| Version: | 0.2.2 | 
| Title: | Bias Correction Methods for Models Using Synthetic Data | 
| Description: | Implements three bias-correction techniques from Battaglia et al. (2025 <doi:10.48550/arXiv.2402.15585>) to improve inference in regression models with covariates generated by AI or machine learning. | 
| License: | MIT + file LICENSE | 
| Encoding: | UTF-8 | 
| RoxygenNote: | 7.3.2 | 
| Imports: | TMB, MASS, numDeriv, stats | 
| LinkingTo: | TMB, RcppEigen | 
| Suggests: | roxygen2 | 
| Depends: | R (≥ 3.5) | 
| LazyData: | true | 
| NeedsCompilation: | yes | 
| Packaged: | 2025-07-17 07:11:29 UTC; konradkurczynski | 
| Author: | Konrad Kurczynski [aut, cre], Timothy Christensen [aut] | 
| Maintainer: | Konrad Kurczynski <konrad.kurczynski@yale.edu> | 
| Repository: | CRAN | 
| Date/Publication: | 2025-07-17 07:30:12 UTC | 
Job postings dataset
Description
A subset of data relating to job postings on the Lightcast platform for demonstrating bias correction methods with ML-generated variables.
Usage
SD_data
Format
SD_data
A data frame with 16315 rows and 6 columns:
- city_name
- Character. City of the job posting 
- naics_2022_2
- Character. Type of business (NAICS industry classification) 
- salary
- Numeric. Salary offered (response variable) 
- wfh_wham
- Numeric. Binary label generated via ML, indicating whether remote work is offered (subject to measurement error) 
- soc_2021_2
- Character. Occupation code (SOC classification) 
- employment_type_name
- Character. Employment type (part time/full time) 
Source
Proprietary data from Lightcast job postings platform
Examples
## Not run: 
data(SD_data)
fit <- ols_bca(log(salary) ~ wfh_wham + soc_2021_2 + naics_2022_2,
               data = SD_data, fpr = 0.009, m = 1000)
## End(Not run)
Ordinary Least Squares (OLS) regression
Description
Ordinary Least Squares regression with support for both formula and array-based interfaces. This function provides a unified interface for fitting linear models using either R formulas with data frames or raw matrices.
Usage
ols(Y, X = NULL, data = parent.frame(), se = TRUE, intercept = FALSE, ...)
## Default S3 method:
ols(Y, X, data = parent.frame(), se = TRUE, intercept = FALSE, ...)

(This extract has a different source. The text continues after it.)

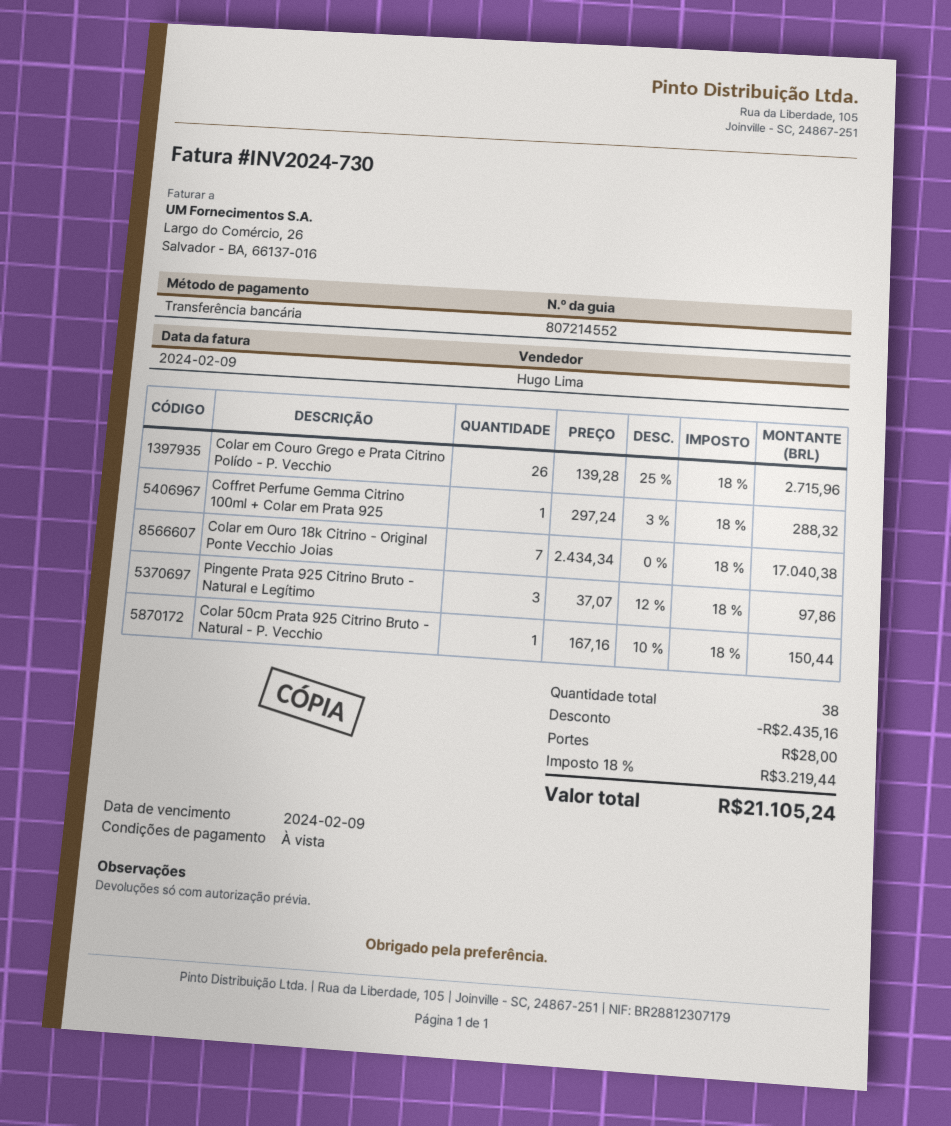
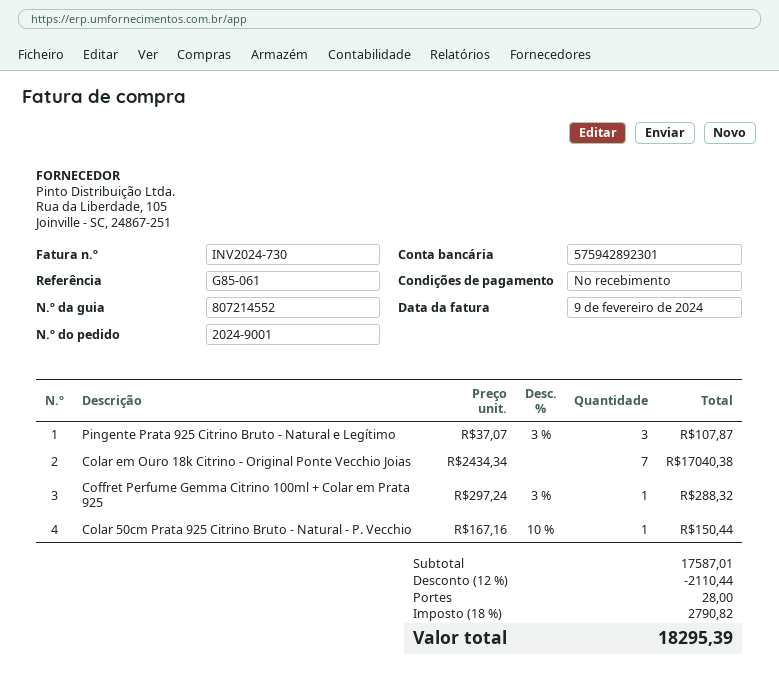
Colar em Couro Grego e Prata Citrino Polído - P. Vecchio: 26 x 139.28 - 25% = 2715.96 -> none
Pingente Prata 925 Citrino Bruto - Natural e Legítimo: 3 x 37.07 - 12% = 97.86 -> 3 x 37.07 - 3% = 107.87
discount: 2435.16 -> 2110.44
tax: 18% = 3219.44 -> 18% = 2790.82
total: 21105.24 -> 18295.39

## S3 method for class 'formula'
ols(Y, X = NULL, data = parent.frame(), se = TRUE, intercept = TRUE, ...)
Arguments
| Y | numeric response vector, or a one-sided formula | 
| X | numeric design matrix (if  | 
| data | data frame (if  | 
| se | logical; return heteroskedastic-robust standard errors? | 
| intercept | logical; include an intercept term? | 
| ... | unused | 
Value
An object of class mlbc_fit and mlbc_ols with:
-  coef: coefficient estimates
-  vcov: variance-covariance matrix
-  sXX: scaled cross-product X'X / n
Usage Options
Option 1: Formula Interface
-  Y: A one-sided formula (e.g.,y ~ x1 + x2)
-  data: A data frame containing the variables referenced in the formula
Option 2: Array Interface
-  Y: Response variable vector
-  X: Design matrix of covariates
Examples
# Load the remote work dataset
data(SD_data)
# Formula interface
fit1 <- ols(log(salary) ~ wfh_wham + soc_2021_2 + employment_type_name,
            data = SD_data)
summary(fit1)
# Array interface
Y <- log(SD_data$salary)
X <- model.matrix(~ wfh_wham + soc_2021_2, data = SD_data)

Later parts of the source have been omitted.